[Itemized modification records]
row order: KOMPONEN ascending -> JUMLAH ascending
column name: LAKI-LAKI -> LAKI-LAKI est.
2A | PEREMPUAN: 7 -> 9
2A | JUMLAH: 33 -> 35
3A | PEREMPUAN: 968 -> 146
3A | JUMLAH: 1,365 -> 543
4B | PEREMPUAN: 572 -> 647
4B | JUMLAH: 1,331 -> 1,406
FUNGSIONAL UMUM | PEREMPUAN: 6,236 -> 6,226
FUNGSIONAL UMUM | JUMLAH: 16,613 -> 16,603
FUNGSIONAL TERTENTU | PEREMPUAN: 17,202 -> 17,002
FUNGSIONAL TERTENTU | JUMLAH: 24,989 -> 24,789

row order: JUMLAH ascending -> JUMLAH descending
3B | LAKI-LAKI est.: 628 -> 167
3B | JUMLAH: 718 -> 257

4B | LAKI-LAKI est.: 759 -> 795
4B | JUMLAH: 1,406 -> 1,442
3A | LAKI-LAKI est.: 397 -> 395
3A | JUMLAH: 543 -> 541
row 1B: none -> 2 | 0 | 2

* * *

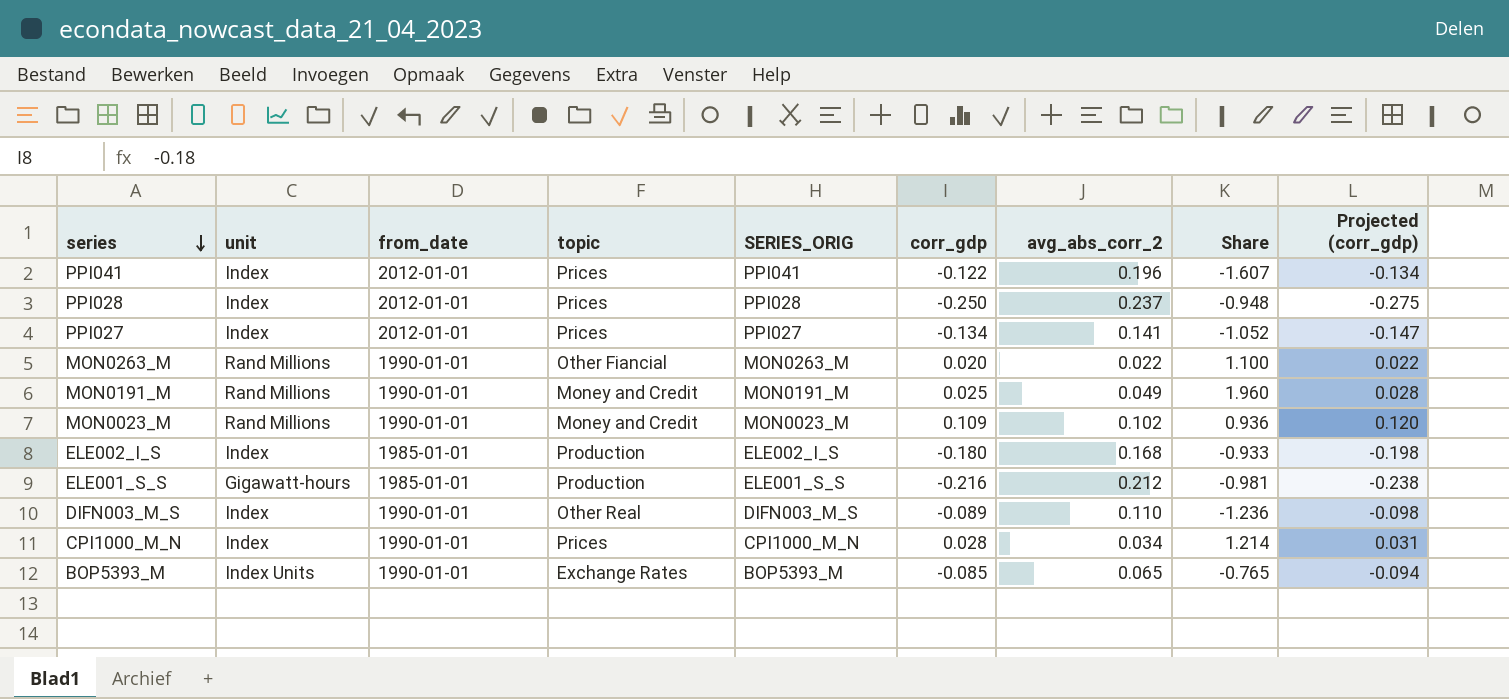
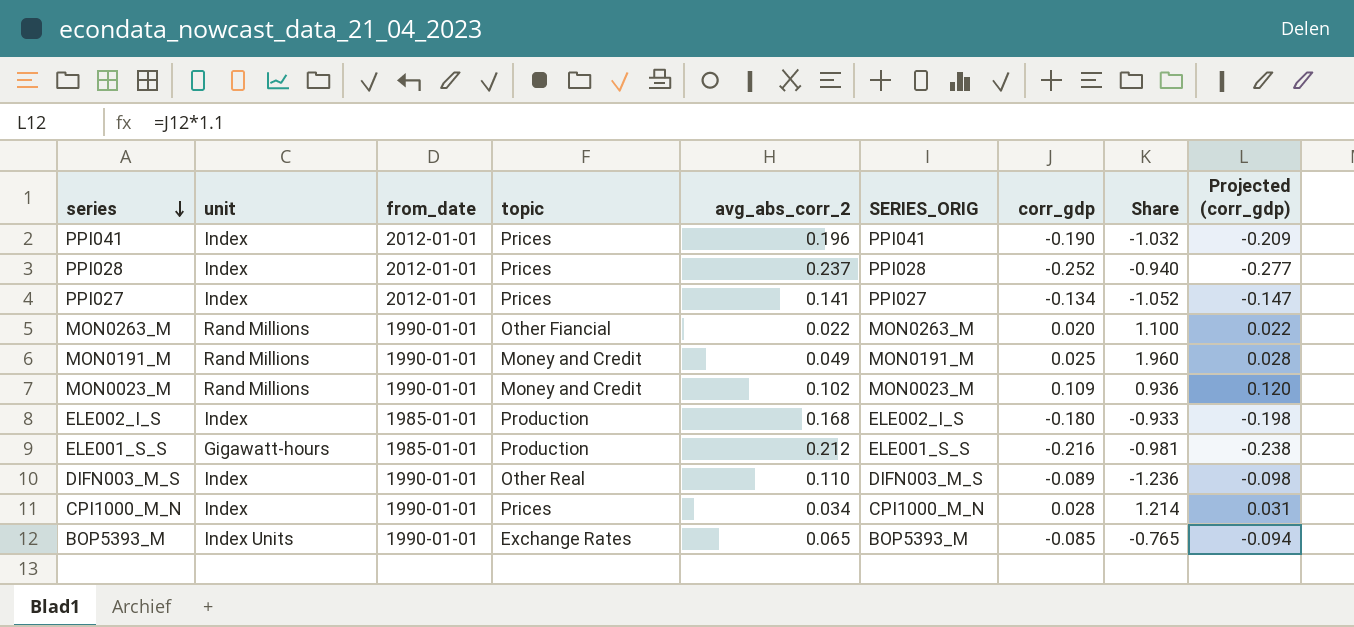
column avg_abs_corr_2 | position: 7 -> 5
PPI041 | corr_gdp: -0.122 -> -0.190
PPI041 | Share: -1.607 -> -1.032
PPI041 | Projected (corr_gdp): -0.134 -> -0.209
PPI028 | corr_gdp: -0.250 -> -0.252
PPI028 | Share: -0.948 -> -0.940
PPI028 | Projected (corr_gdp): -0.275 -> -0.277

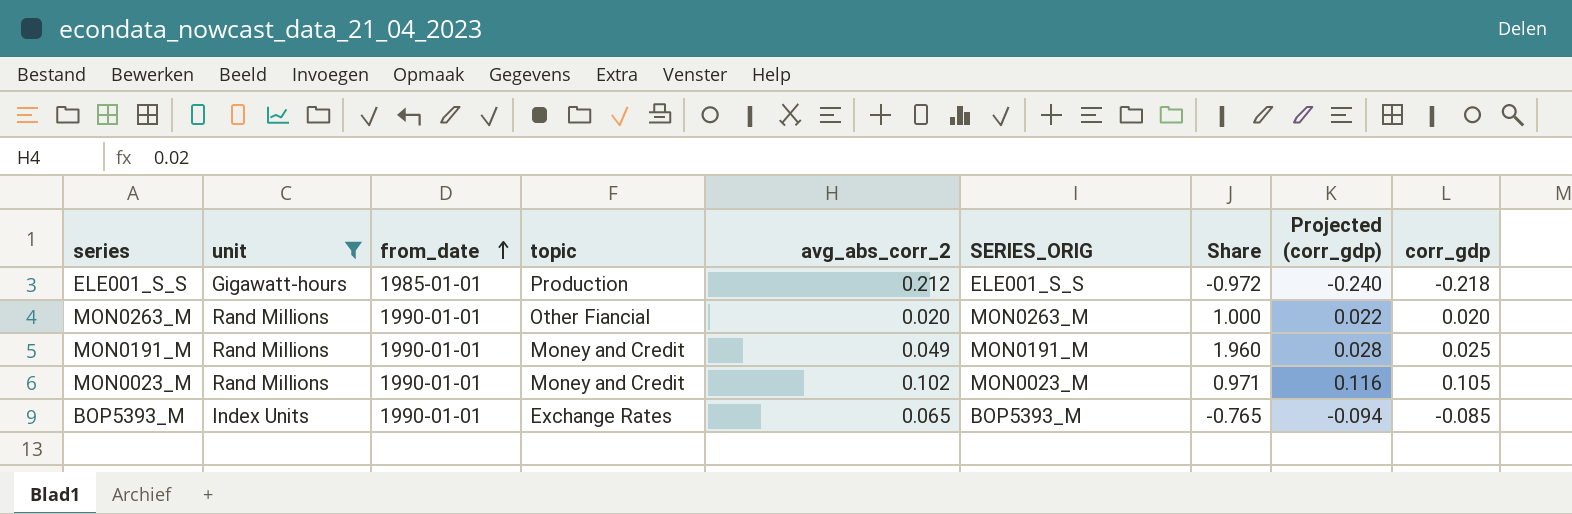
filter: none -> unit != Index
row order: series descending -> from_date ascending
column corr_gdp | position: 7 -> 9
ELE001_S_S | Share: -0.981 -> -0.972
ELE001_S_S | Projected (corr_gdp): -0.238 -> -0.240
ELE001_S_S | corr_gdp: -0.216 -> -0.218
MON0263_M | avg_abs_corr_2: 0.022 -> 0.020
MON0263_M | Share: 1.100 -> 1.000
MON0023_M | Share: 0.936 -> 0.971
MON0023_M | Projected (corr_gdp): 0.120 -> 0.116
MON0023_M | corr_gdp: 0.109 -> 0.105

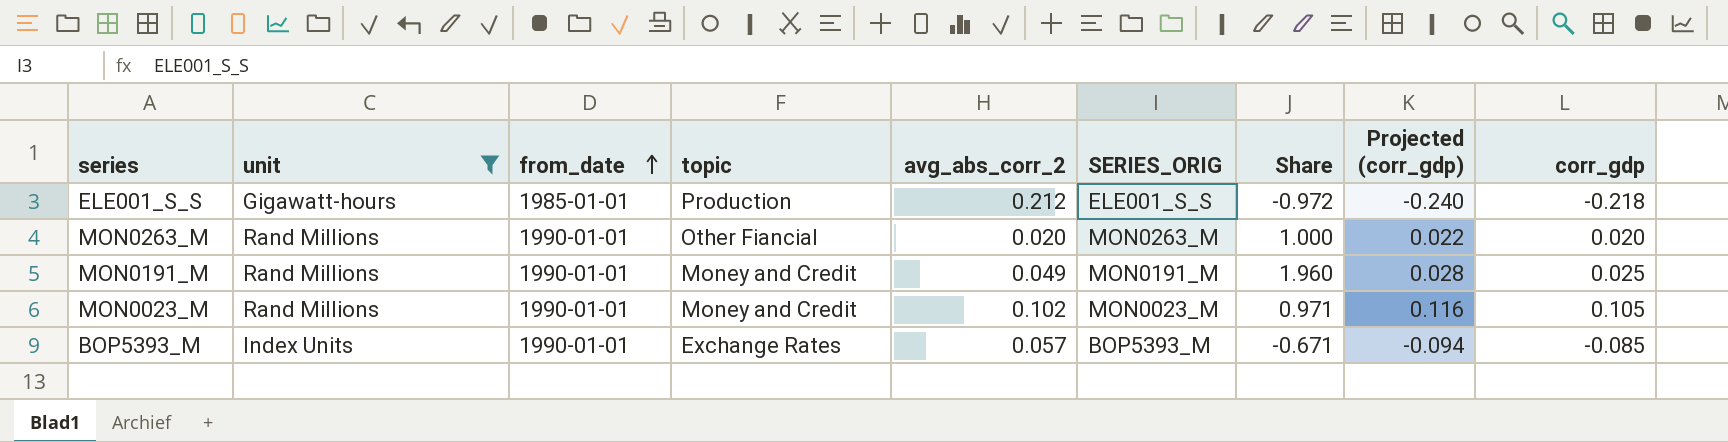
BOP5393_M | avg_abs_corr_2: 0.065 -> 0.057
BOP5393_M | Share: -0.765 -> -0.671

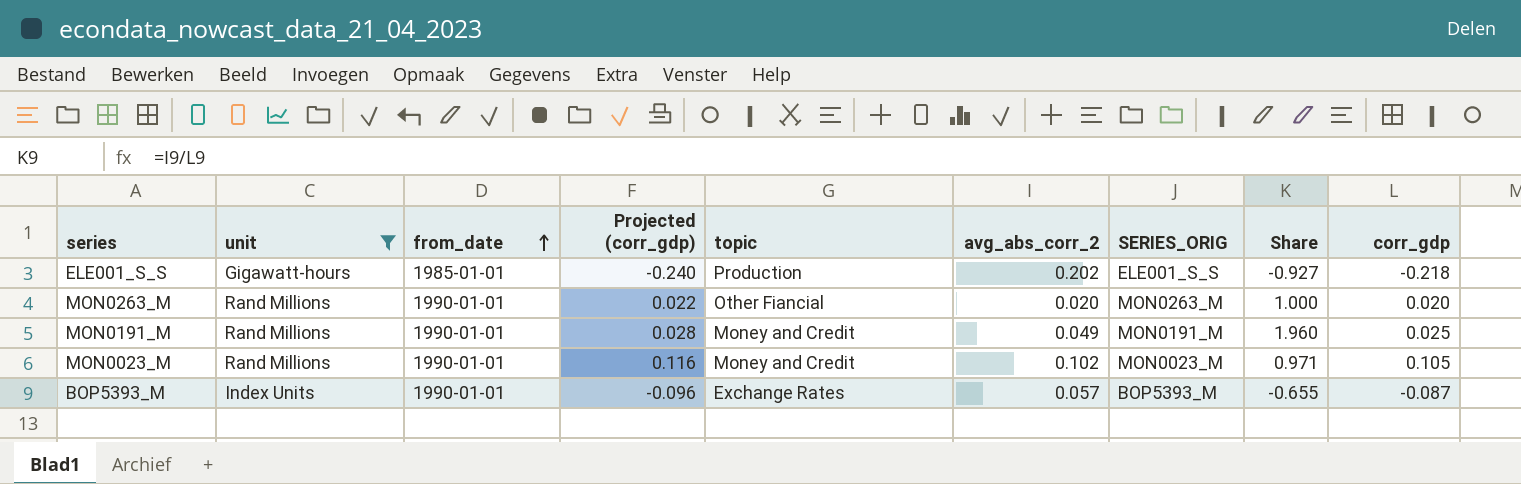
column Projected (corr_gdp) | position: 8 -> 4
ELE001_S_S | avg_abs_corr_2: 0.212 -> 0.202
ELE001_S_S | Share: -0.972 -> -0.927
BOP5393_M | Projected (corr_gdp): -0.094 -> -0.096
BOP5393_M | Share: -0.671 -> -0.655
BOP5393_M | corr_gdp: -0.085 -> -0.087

§ Exercise description
Copy the lines from the entries above in which the word "column" appears.

§ Your solution
column name: LAKI-LAKI -> LAKI-LAKI est.
column avg_abs_corr_2 | position: 7 -> 5
column corr_gdp | position: 7 -> 9
column Projected (corr_gdp) | position: 8 -> 4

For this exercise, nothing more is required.